Antes da nova escalada geopolítica, os investidores repercutiam a melhora qualitativa dos dados do IPCA de junho, divulgados pelo IBGE, que havia reforçado a expectativa de espaço para cortes na taxa Selic. O Boletim Focus, do Banco Central, também mostrou redução na projeção de inflação para 2026, de 5,3% para 5,16%.
Conflito geopolítico pressiona curva de juros
Em entrevista ao CNN Money, Otávio Oliveira explicou que os movimentos estão diretamente relacionados. Segundo ele, a inflação é composta por uma cesta de produtos sujeita a diferentes variações, e itens como petróleo e derivados têm peso relevante nos índices de preços ao redor do mundo.
"Se você tem uma alta do petróleo, após os novos ataques e essa escalada militar entre Irã e Estados Unidos, naturalmente o preço do petróleo vai afetar, não no momento imediato, mas ao longo do tempo você vai ter muito provavelmente uma alta inflacionária", afirmou.
Nesse cenário, o mercado passa a exigir um prêmio maior nos contratos de juros futuros para compensar o risco de uma inflação mais elevada, movimento que explica a abertura da curva.
Espaço para corte na Selic ainda existe
Apesar da piora no ambiente externo, Oliveira avaliou que a interrupção do ciclo de cortes da Selic ainda seria um cenário extremo. Segundo ele, a expectativa predominante entre os agentes de mercado é de continuidade da redução dos juros na próxima reunião do Copom.
"O mercado quase que de forma unânime acredita que na próxima reunião o ciclo de corte permanecerá acontecendo", disse.

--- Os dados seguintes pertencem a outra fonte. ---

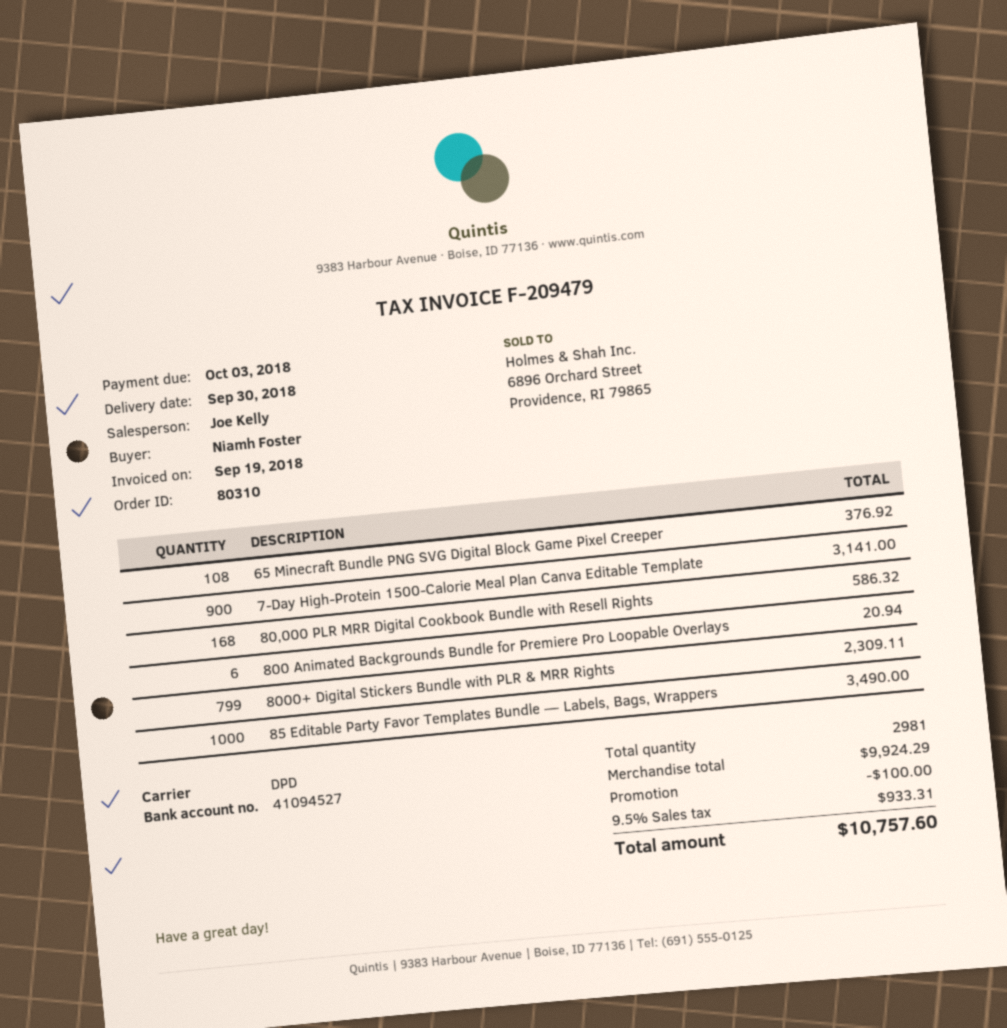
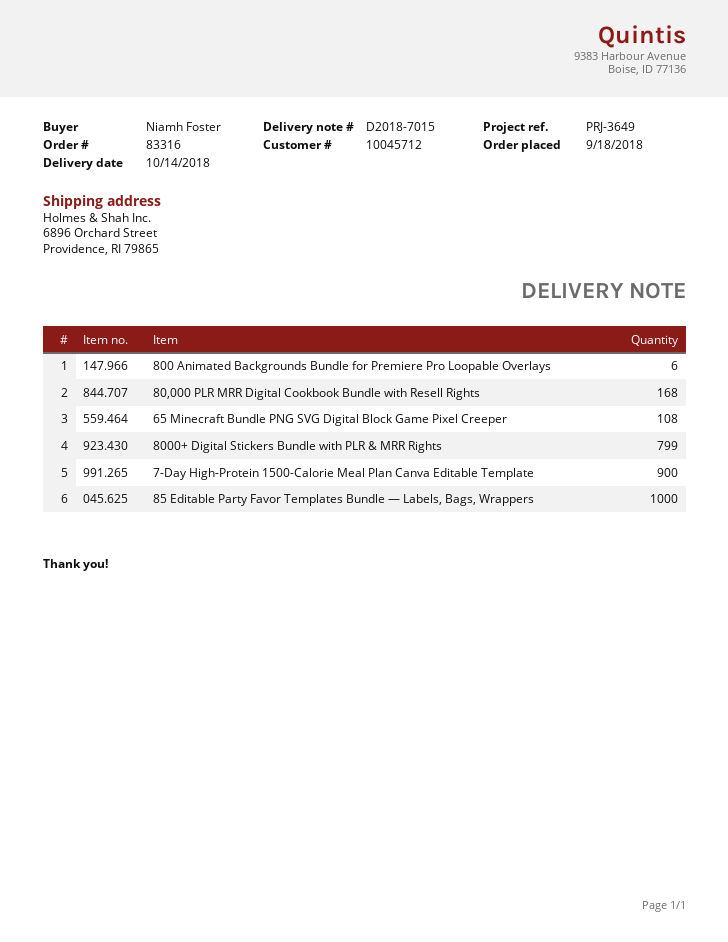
order number: 80310 -> 83316
delivery date: 2018-09-30 -> 2018-10-14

O especialista destacou que o próprio guidance do Banco Central indicava essa direção, embora o cenário internacional tenha reduzido a previsibilidade das próximas decisões. "O Banco Central não consegue fazer estimativas de longo prazo justamente por um cenário externo adverso, em razão do conflito entre Irã e Estados Unidos", explicou.
Oliveira também lembrou que episódios de tensão entre os dois países, incluindo disputas envolvendo o Estreito de Ormuz, já ocorreram anteriormente e foram revertidos. Para ele, o mercado atualmente reage com mais cautela do que pânico.
"Não acharia muito surpreendente se, em poucas semanas, a gente voltasse às mesas de negociação e a animosidade entre os dois países cessasse por um momento", afirmou.
Brasil segue com juro real elevado
Ao avaliar o cenário estrutural da economia brasileira, Oliveira destacou que o país mantém uma das maiores taxas de juros reais entre economias de porte semelhante. Segundo ele, a permanência de juros elevados por um período prolongado pode comprometer a atividade econômica.
Apesar disso, o especialista avaliou que sinais de desaceleração da inflação já começaram a aparecer e podem ganhar força ao longo de 2026. O processo, no entanto, tem sido afetado por fatores externos que estão fora do controle do Banco Central.
Por esse motivo, a autoridade monetária reduziu o horizonte de orientação da política de juros, passando a avaliar as decisões reunião a reunião para acompanhar com maior precisão as mudanças no cenário econômico.